Я вспомнила сон, запнулась и едва не упала.
– К-хм… Надеюсь, будет интересно.
– Определенно. – Тей прикусила губу. – Определенно, будет интересно.
Мы пришли за десять минут до начала, но класс уже был забит под завязку. Трое парней болтали на последнем ряду, остальные парты заняли девушки. Я посмотрела на первокурсниц. Им настолько хотелось впечатлить профессора Ричардсона, что в ход пошли длинные ресницы, глубокое декольте и яркие губы. Я опустила взгляд на свое платье-сарафан. Да, одно из самых коротких в гардеробе, но мое лицо без косметики… волосы без укладки… В груди зашевелилось неприятное чувство, оно отдавало горечью на кончике языка и усилилось, когда я увидела, с каким обожанием первокурсницы смотрели в сторону доски.
Я проследила за их взглядами: профессор Ричардсон, прислонившись к стене плечом, неспешно листал книгу. Он время от времени поглядывал на наручные часы, приподнимая край белой рубашки. Волосы падали Ричардсону на лоб, и он откидывал их назад небрежным жестом свободной руки.
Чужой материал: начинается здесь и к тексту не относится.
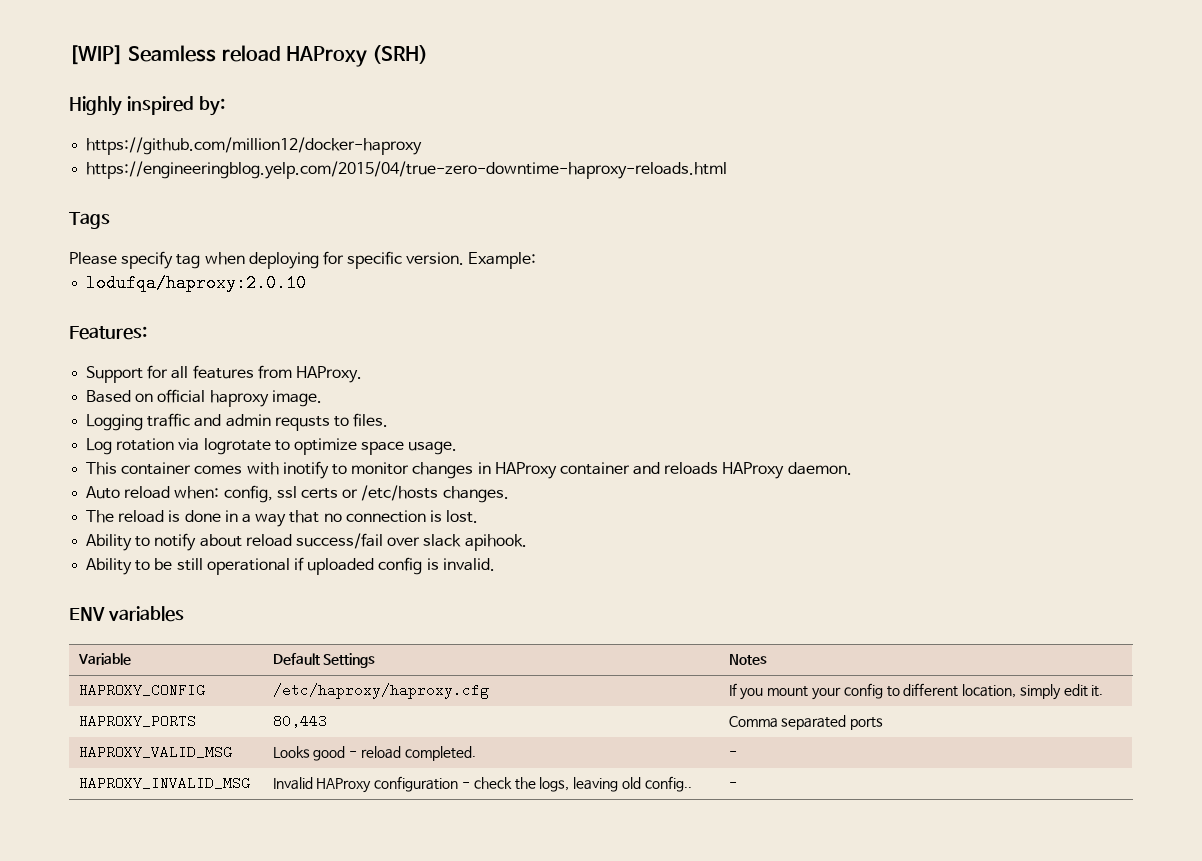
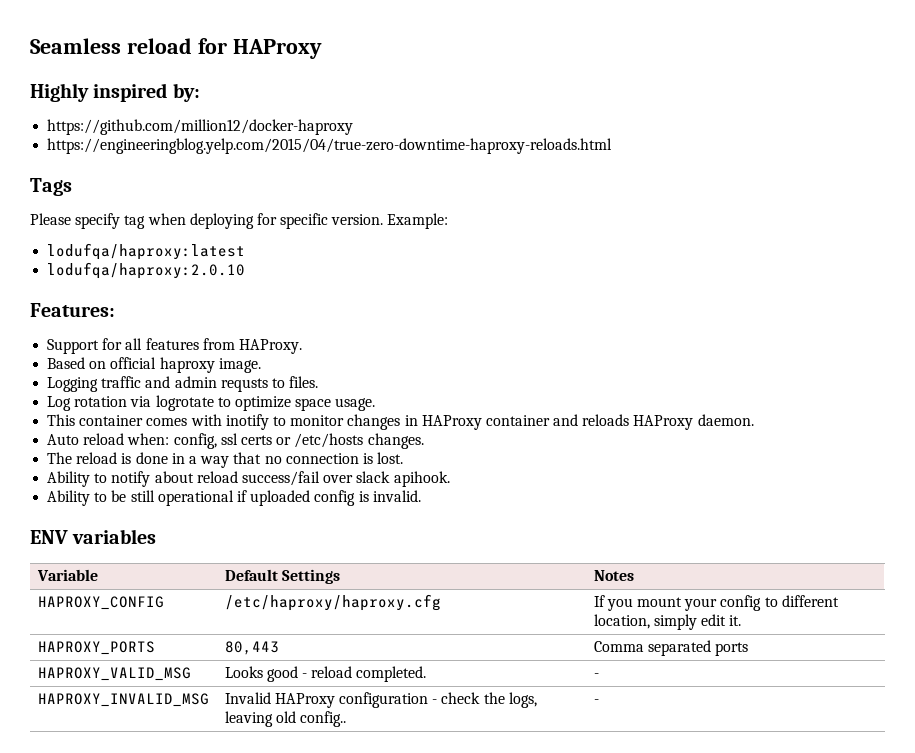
[69,45,123,65] [WIP] -> (30, 46) none
[285,45,429,67] HAProxy (SRH) -> [197,38,322,59] for HAProxy
(537, 260) none -> [47,243,246,260] // lodufqa/haproxy:latest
Зависнув, я рассматривала его аристократичные черты и опомнилась, только когда прозвенел звонок.
Тейлор утащила меня к свободным партам во втором ряду, а Ричардсон с хлопком закрыл книгу: Достоевский – все, что я успела прочитать.
– Добро пожаловать. Я профессор Ричардсон. – Он встал напротив первых парт. – Мои правила просты. Приходите вовремя. Отключайте телефоны. Выполняйте домашние задания. Отсрочек я не даю. Пересдача возможна дважды. Мне неинтересны ваши проблемы и жалобы. В конце лекции я раздам программу курса, а также список чтения на весь семестр. После вводного курса вы можете записаться на углубленное изучение зарубежной литературы. Если захотите, разумеется. – Он усмехнулся, будто всерьез сомневался, что кто-то решится. – Все понятно?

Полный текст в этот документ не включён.